THE PROBLEM: Using the listing below, print exactly everything from the line with "[406,192,460,203] [50,207,450,221] [50,225,308,239]" down to the line with "[272,264,315,275] above. ->", both included, and nothing more.

RECORD EXTRACTS:
=== Section Start ===
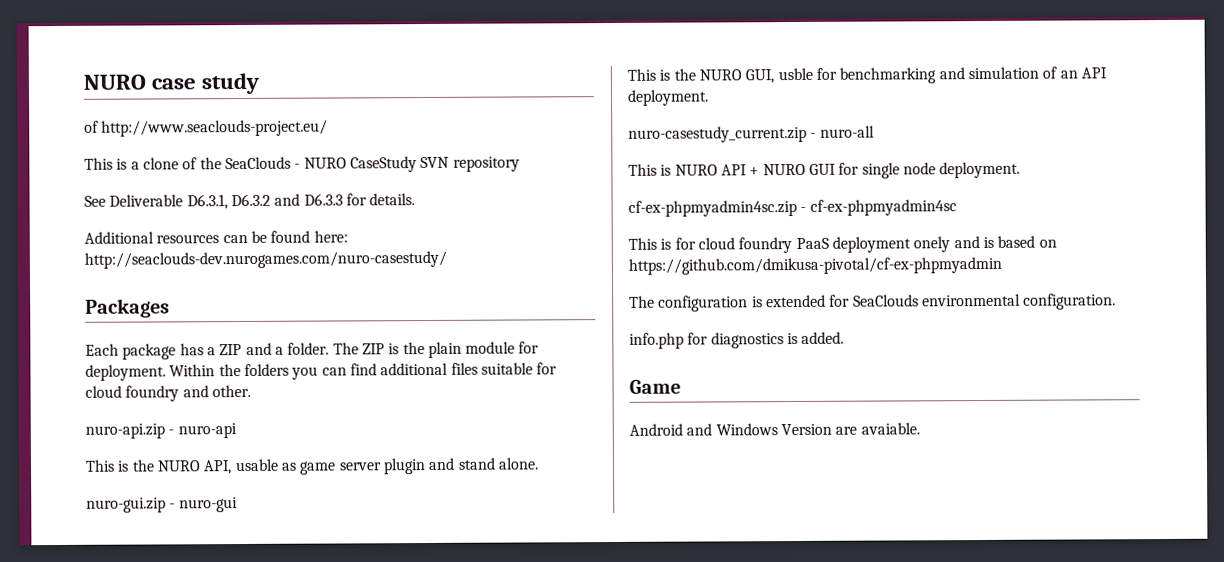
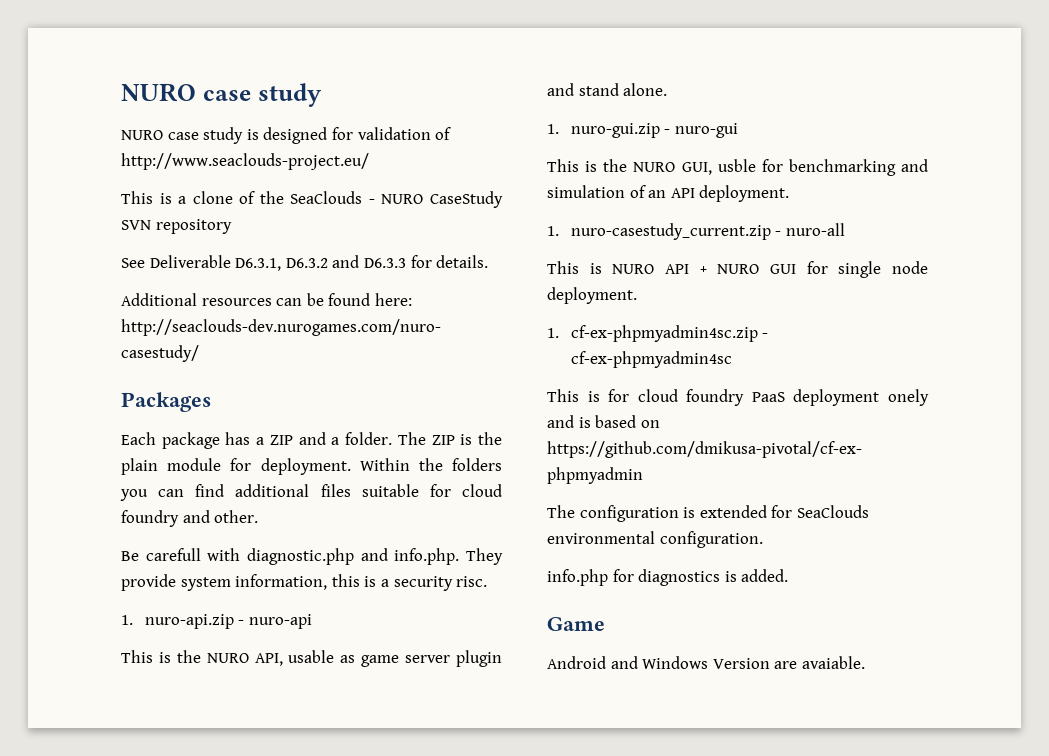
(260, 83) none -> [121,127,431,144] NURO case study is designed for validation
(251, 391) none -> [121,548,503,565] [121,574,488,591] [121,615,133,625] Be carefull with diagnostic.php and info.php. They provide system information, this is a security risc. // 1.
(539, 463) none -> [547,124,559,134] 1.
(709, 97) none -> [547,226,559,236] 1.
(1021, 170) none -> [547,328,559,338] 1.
=== Section End ===
=== Section Start ===
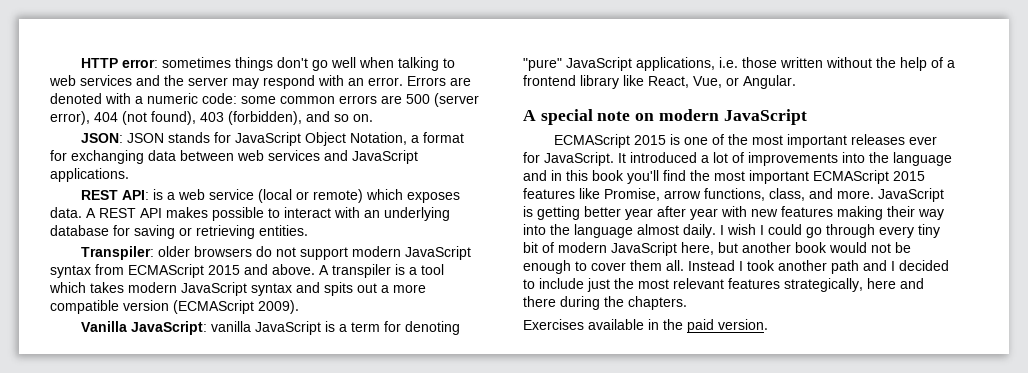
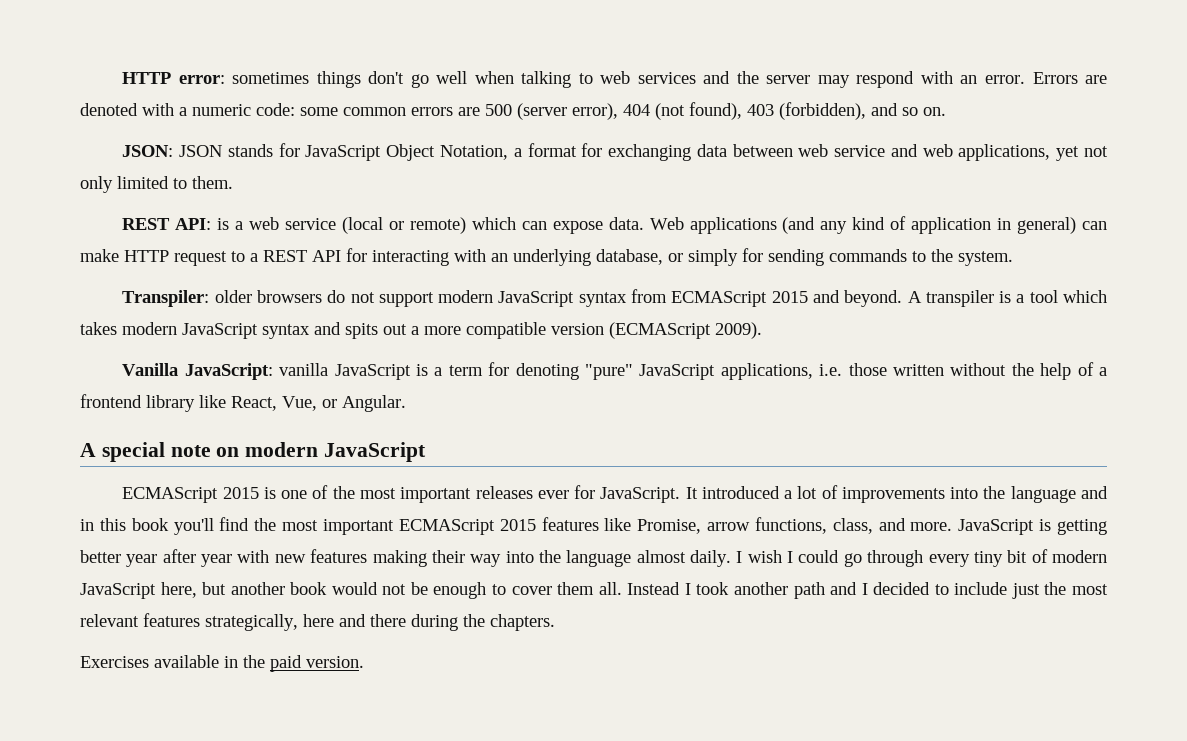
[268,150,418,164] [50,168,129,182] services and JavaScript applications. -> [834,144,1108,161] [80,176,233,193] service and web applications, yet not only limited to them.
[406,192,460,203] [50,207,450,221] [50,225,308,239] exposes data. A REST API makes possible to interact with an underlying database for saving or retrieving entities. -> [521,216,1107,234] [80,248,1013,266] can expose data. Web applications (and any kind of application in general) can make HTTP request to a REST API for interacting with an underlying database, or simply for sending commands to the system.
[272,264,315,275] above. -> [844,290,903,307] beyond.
=== Section End ===
TASK RESPONSE:
[406,192,460,203] [50,207,450,221] [50,225,308,239] exposes data. A REST API makes possible to interact with an underlying database for saving or retrieving entities. -> [521,216,1107,234] [80,248,1013,266] can expose data. Web applications (and any kind of application in general) can make HTTP request to a REST API for interacting with an underlying database, or simply for sending commands to the system.
[272,264,315,275] above. -> [844,290,903,307] beyond.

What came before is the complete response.